Niat Basmi Sarang Tawon, Pria Ini Justru Sebabkan Lahan Terbakar 3 Hektare

Bengkalis - Satuan Reserse Kriminal (Satreskrim) Polres Bengkalis menunjukkan gerak cepat dalam menangani isu kebakaran hutan dan lahan (Karhutla). Kali ini, pihak kepolisian berhasil mengungkap tindak pidana pembakaran lahan seluas kurang lebih 3 hektare yang berlokasi di Desa Teluk Lancar, Kecamatan Bantan, Kabupaten Bengkalis, Riau.

Kapolres Bengkalis, AKBP Fahrian Saleh Siregar mengatakan setelah melalui proses gelar perkara yang intensif, penyidik resmi menetapkan seorang pria berinisial AH (32) sebagai tersangka. 

"Tersangka AH yang merupakan warga Kabupaten Kampar ini diduga kuat menjadi dalang di balik hangusnya lahan mineral bercampur gambut tipis di Dusun III Parit Panjang tersebut. Luasnya sekitar 3 hektare," ujar Fahrian Jumat (20/2/2026).

Fahrian menjelaskan kasus ini mulai terendus pada Minggu (15/2/2026) malam, ketika tim Unit Tipidter Satreskrim mendeteksi adanya titik panas (hotspot) melalui pantauan satelit. 

Menindaklanjuti perintah Kasat Reskrim, tim gabungan langsung terjun ke lapangan untuk melakukan verifikasi titik koordinat dan berkoordinasi dengan perangkat desa setempat guna memadamkan kobaran api.

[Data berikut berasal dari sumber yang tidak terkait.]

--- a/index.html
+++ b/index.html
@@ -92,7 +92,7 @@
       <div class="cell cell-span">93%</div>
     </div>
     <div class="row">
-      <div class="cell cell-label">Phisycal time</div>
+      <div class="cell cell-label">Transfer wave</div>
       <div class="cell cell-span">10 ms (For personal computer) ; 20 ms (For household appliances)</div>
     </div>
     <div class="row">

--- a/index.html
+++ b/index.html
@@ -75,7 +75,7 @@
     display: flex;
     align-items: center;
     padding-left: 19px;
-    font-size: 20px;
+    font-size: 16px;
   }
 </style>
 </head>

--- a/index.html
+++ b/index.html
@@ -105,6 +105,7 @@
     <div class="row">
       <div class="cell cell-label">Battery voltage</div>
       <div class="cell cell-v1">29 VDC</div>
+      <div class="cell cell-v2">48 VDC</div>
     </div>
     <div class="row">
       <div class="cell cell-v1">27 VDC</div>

Berdasarkan hasil interogasi, tersangka AH membeberkan alasan yang cukup mengejutkan di balik aksinya. Ia mengaku nekat membakar tumpukan kayu (perun) dan semak belukar pada Kamis (12/02/2026) sore.

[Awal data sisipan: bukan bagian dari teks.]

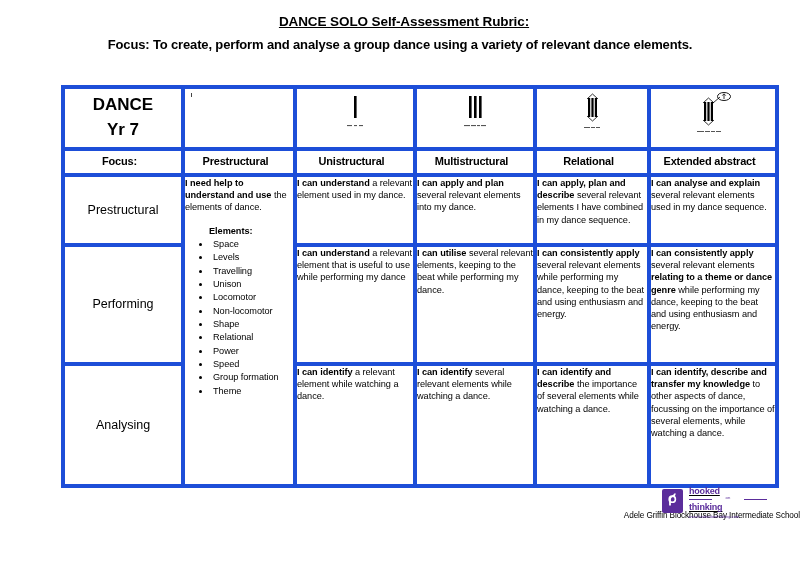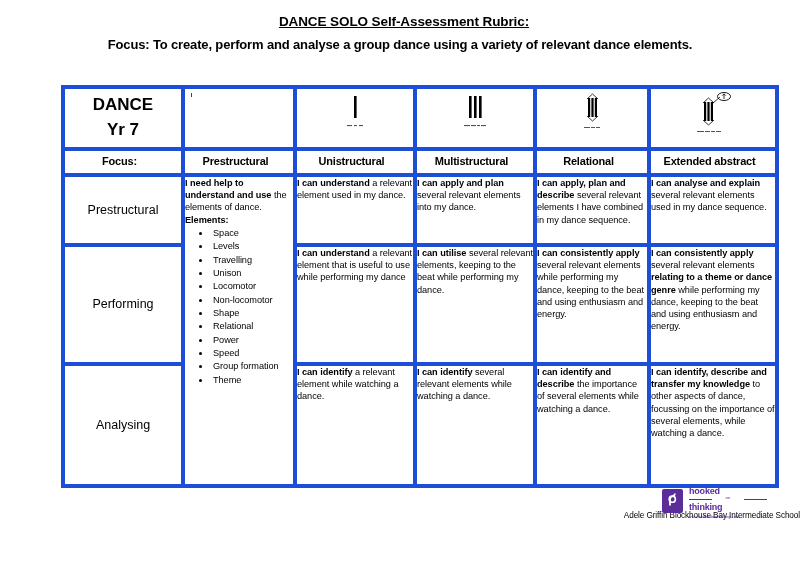--- a/index.html
+++ b/index.html
@@ -131,7 +131,8 @@
   .pre-cell .elements-head {
     font-size: 9.2px;
     font-weight: bold;
-    margin-top: 0;
+    margin-top: 11px;
+    padding-left: 24px;
   }
   ul.elements {
     margin: 1px 0 0 0;

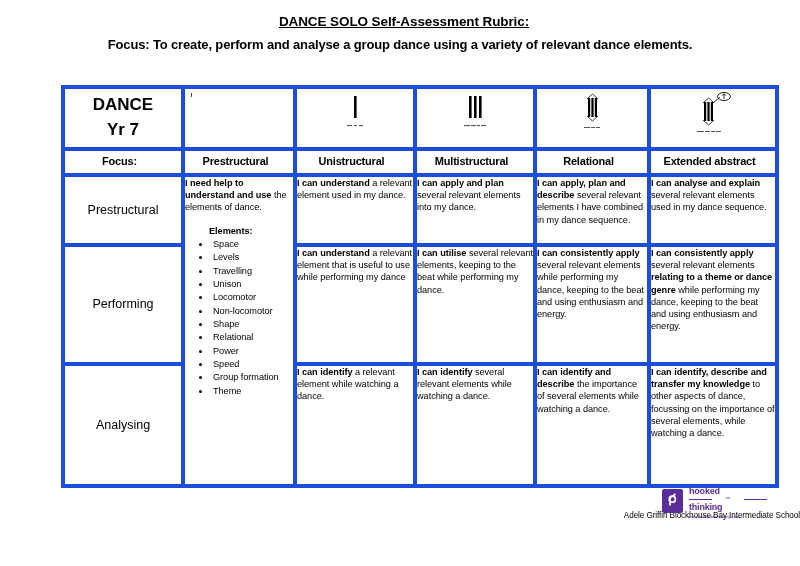--- a/index.html
+++ b/index.html
@@ -191,6 +191,7 @@
     left: 27px;
     top: 0px;
     width: 78px;
+    text-decoration: underline;
   }
   .logo-word {
     font-size: 9px;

"Alasannya karena merasa terganggu oleh keberadaan sarang tawon di lokasi tersebut dan berniat memusnahkannya dengan api," ucap Fahrian.

Sayangnya, tindakan ceroboh tersebut berbuah petaka ketika sisa pembakaran yang dianggap sudah padam ternyata merambat ke vegetasi sekitarnya. 

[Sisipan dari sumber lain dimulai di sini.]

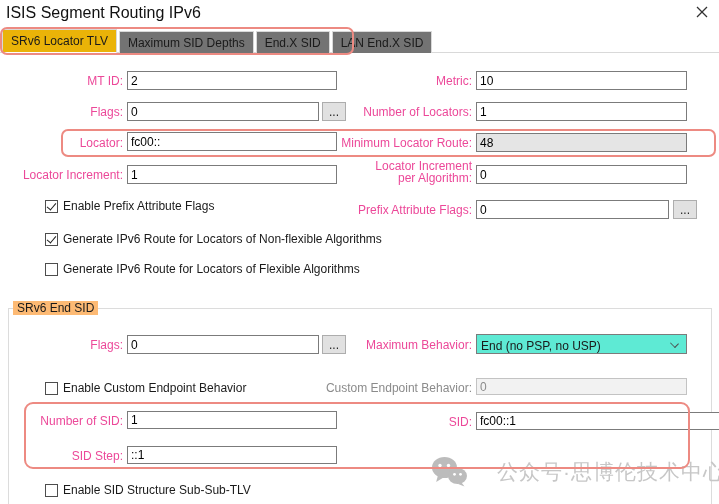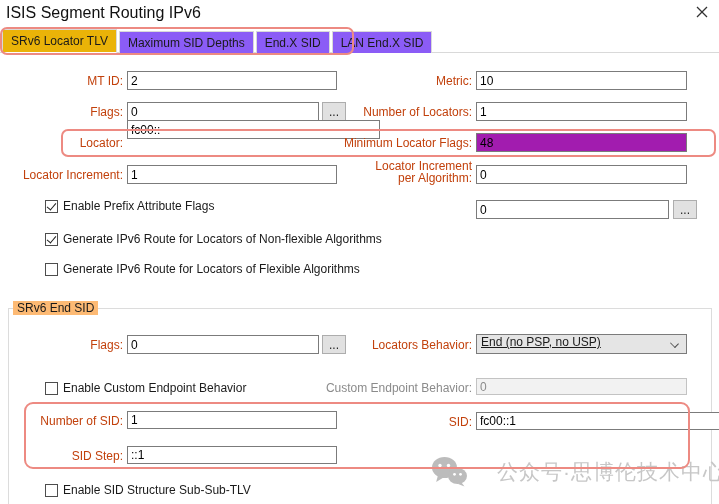--- a/index.html
+++ b/index.html
@@ -25,7 +25,7 @@
     border-bottom: 1px solid #d9d9d9; display: flex; align-items: flex-end; padding-left: 2px; }
   .tab { height: 22px; margin-bottom: -1px; padding: 0 8px;
     display: flex; align-items: center; justify-content: center;
-    background: #8b5cf6; border: 1px solid #d9d9d9; border-bottom: none;
+    background: #737373; border: 1px solid #d9d9d9; border-bottom: none;
     white-space: nowrap; color: #1a1a1a; }
   .tab + .tab { margin-left: 2px; }
   .tab.active { height: 24px; background: #eab308; border-bottom: 1px solid #fff; z-index: 2; }

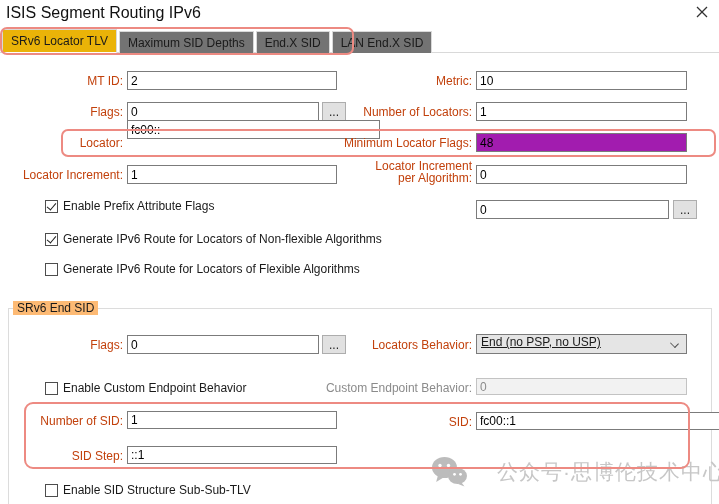--- a/index.html
+++ b/index.html
@@ -34,7 +34,7 @@
   .annotation { border: 2px solid #ed8a82; border-radius: 7px; background: transparent; pointer-events: none; z-index: 5; }
 
   
-  .lbl { white-space: nowrap; color: #c2410c; }
+  .lbl { white-space: nowrap; color: #ec4899; }
   .lbl-l { left: 0; width: 123px; text-align: right; }
   .lbl-r { left: 250px; width: 222px; text-align: right; }
   .lbl.disabled { color: #8b8b8b; }

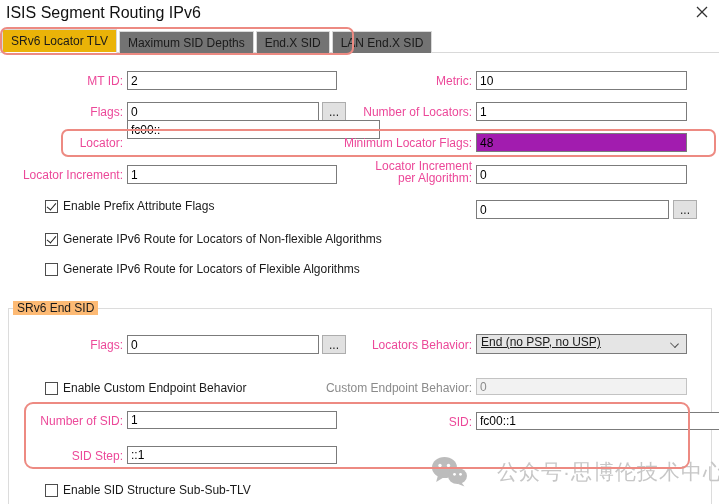--- a/index.html
+++ b/index.html
@@ -109,7 +109,7 @@
   <input class="abs tbox" style="left: 476px; top: 102px; width: 211px;" value="1">
 
   <div class="abs lbl lbl-l" style="top:136px;">Locator:</div>
-  <input class="abs tbox" style="left: 127px; top: 120px; width: 253px;" value="fc00::">
+  <input class="abs tbox" style="left: 127px; top: 132px; width: 210px;" value="fc00::">
   <div class="abs lbl lbl-r" style="top:136px;">Minimum Locator Flags:</div>
   <input class="abs tbox readonly" style="left: 476px; top: 133px; width: 211px;" readonly="" value="48">
 

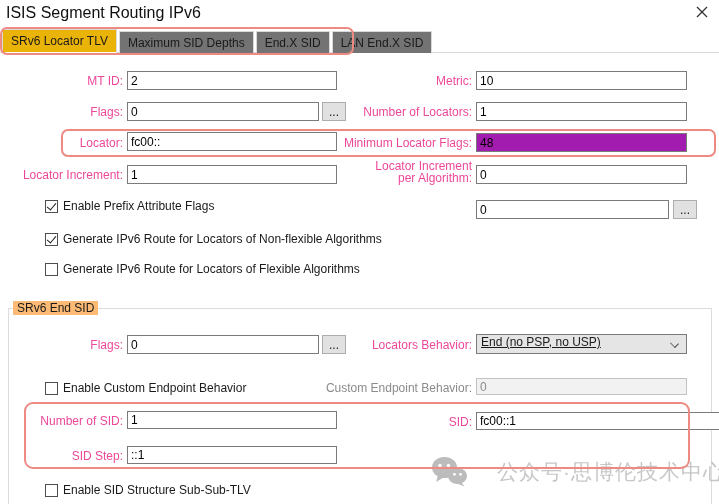--- a/index.html
+++ b/index.html
@@ -110,7 +110,7 @@
 
   <div class="abs lbl lbl-l" style="top:136px;">Locator:</div>
   <input class="abs tbox" style="left: 127px; top: 132px; width: 210px;" value="fc00::">
-  <div class="abs lbl lbl-r" style="top:136px;">Minimum Locator Flags:</div>
+  <div class="abs lbl lbl-r" style="top:136px;">Minimum Locator Route:</div>
   <input class="abs tbox readonly" style="left: 476px; top: 133px; width: 211px;" readonly="" value="48">
 
   <div class="abs lbl lbl-l" style="top:168px;">Locator Increment:</div>

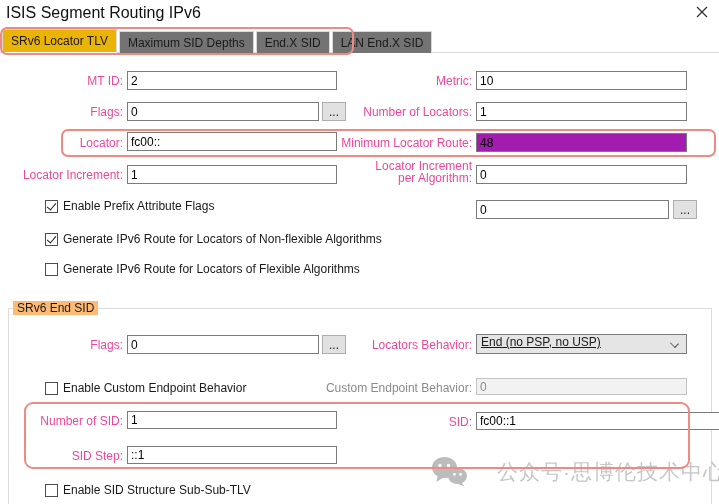--- a/index.html
+++ b/index.html
@@ -43,7 +43,7 @@
   
   .tbox { border: 1px solid #7b7b7b; background: #fff; font-family: inherit;
     font-size: 12px; color: #000; padding: 0 3px; height: 19px; }
-  .tbox.readonly { background: #a21caf; }
+  .tbox.readonly { background: #e5e5e5; }
   .tbox.disabled { background: #f2f2f2; border-color: #c3c3c3; color: #8b8b8b; }
   .dots-btn { background: #e1e1e1; border: 1px solid #adadad; font-family: inherit;
     font-size: 12px; color: #222; height: 19px; line-height: 10px; text-align: center; padding: 0; }

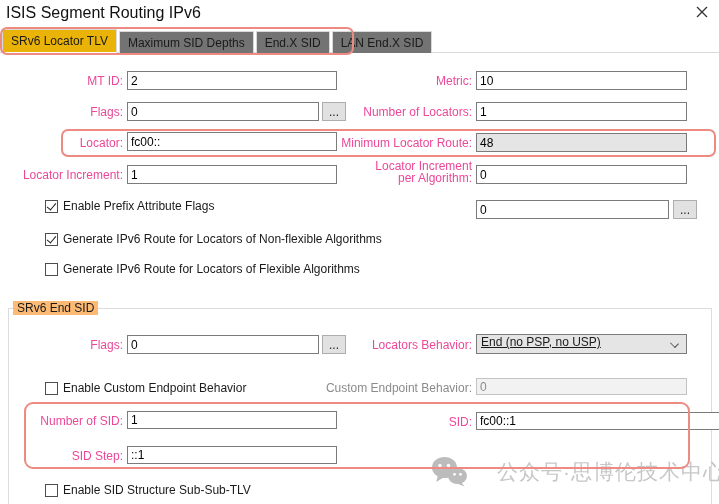--- a/index.html
+++ b/index.html
@@ -125,6 +125,7 @@
     <div class="checkbox checked"></div>
     <span class="cblabel">Enable Prefix Attribute Flags</span>
   </div>
+  <div class="abs lbl lbl-r" style="top:203px;">Prefix Attribute Flags:</div>
   <input class="abs tbox" style="left: 476px; top: 200px; width: 193px;" value="0">
   <button class="abs dots-btn" style="left:673px;top:200px;width:24px;">...</button>
 

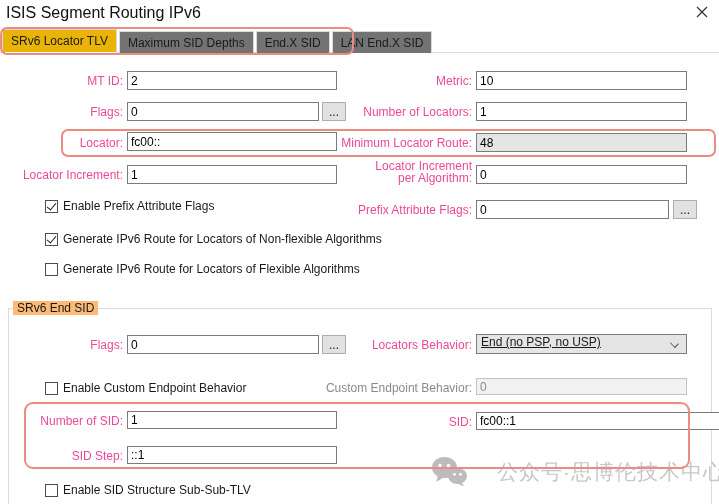--- a/index.html
+++ b/index.html
@@ -144,7 +144,7 @@
   <div class="abs lbl lbl-l" style="top:338px;">Flags:</div>
   <input class="abs tbox" style="left: 127px; top: 335px; width: 192px;" value="0">
   <button class="abs dots-btn" style="left:322px;top:335px;width:24px;">...</button>
-  <div class="abs lbl lbl-r" style="top:338px;">Locators Behavior:</div>
+  <div class="abs lbl lbl-r" style="top:338px;">Maximum Behavior:</div>
   <div class="combo" style="left:476px;top:334px;width:211px;">
     <span>End (no PSP, no USP)</span>
     <span class="chevron"></span>

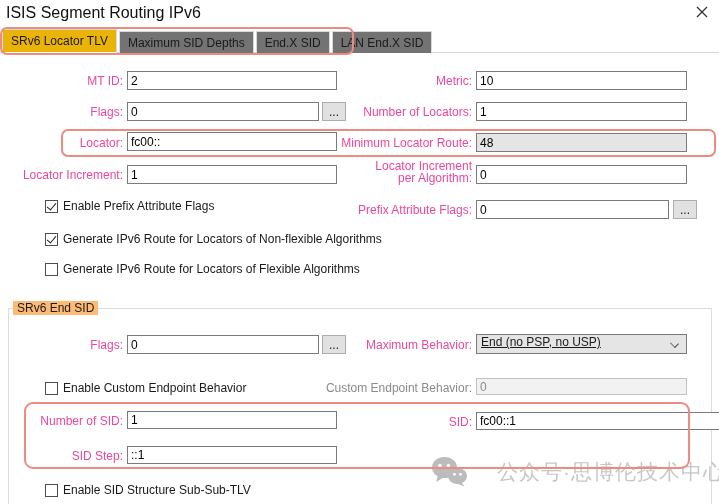--- a/index.html
+++ b/index.html
@@ -49,8 +49,8 @@
     font-size: 12px; color: #222; height: 19px; line-height: 10px; text-align: center; padding: 0; }
 
   
-  .combo { background: #e5e5e5; border: 1px solid #7b7b7b; height: 20px;
-    display: flex; align-items: flex-start; padding: 0 22px 0 4px; position: absolute; text-decoration: underline; }
+  .combo { background: #5eead4; border: 1px solid #7b7b7b; height: 20px;
+    display: flex; align-items: flex-end; padding: 0 22px 0 4px; position: absolute; }
   .combo .chevron { position: absolute; right: 8px; top: 5px; width: 7px; height: 7px;
     border-right: 1.4px solid #4d4d4d; border-bottom: 1.4px solid #4d4d4d;
     transform: rotate(45deg) scale(1,0.8); }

Api perlahan membesar sepanjang hari Jumat hingga mencapai puncaknya pada Minggu siang, yang akhirnya menghanguskan lahan warga seluas 3 hektare dan memicu kepulan asap di wilayah sekitarnya.

Dalam penangkapan ini, polisi mengamankan sejumlah barang bukti penting, di antaranya satu bilah parang dan satu bibit sawit yang telah hangus terbakar. 

"Atas perbuatannya AH kini dijerat dengan UU RI Nomor 32 Tahun 2009 tentang Perlindungan Lingkungan Hidup serta UU RI Nomor 39 Tahun 2014 tentang Perkebunan," jelas Fahrian.

Penyidik Satreskrim Polres Bengkalis saat ini tengah melengkapi administrasi penyidikan dan berkoordinasi dengan Jaksa Penuntut Umum (JPU). Langkah selanjutnya mencakup pemeriksaan saksi ahli dan pelimpahan berkas perkara (tahap I) agar kasus ini segera mendapatkan kepastian hukum di meja hijau.

"Kami mengimbau keras agar masyarakat tidak lagi menggunakan metode bakar untuk membuka atau membersihkan lahan, apa pun alasannya. Jika melihat adanya aktivitas pembakaran yang mencurigakan, warga diharapkan segera melapor melalui layanan Call Center Polri 110 yang siaga selama 24 jam demi menjaga Riau bebas asap," pungkasnya.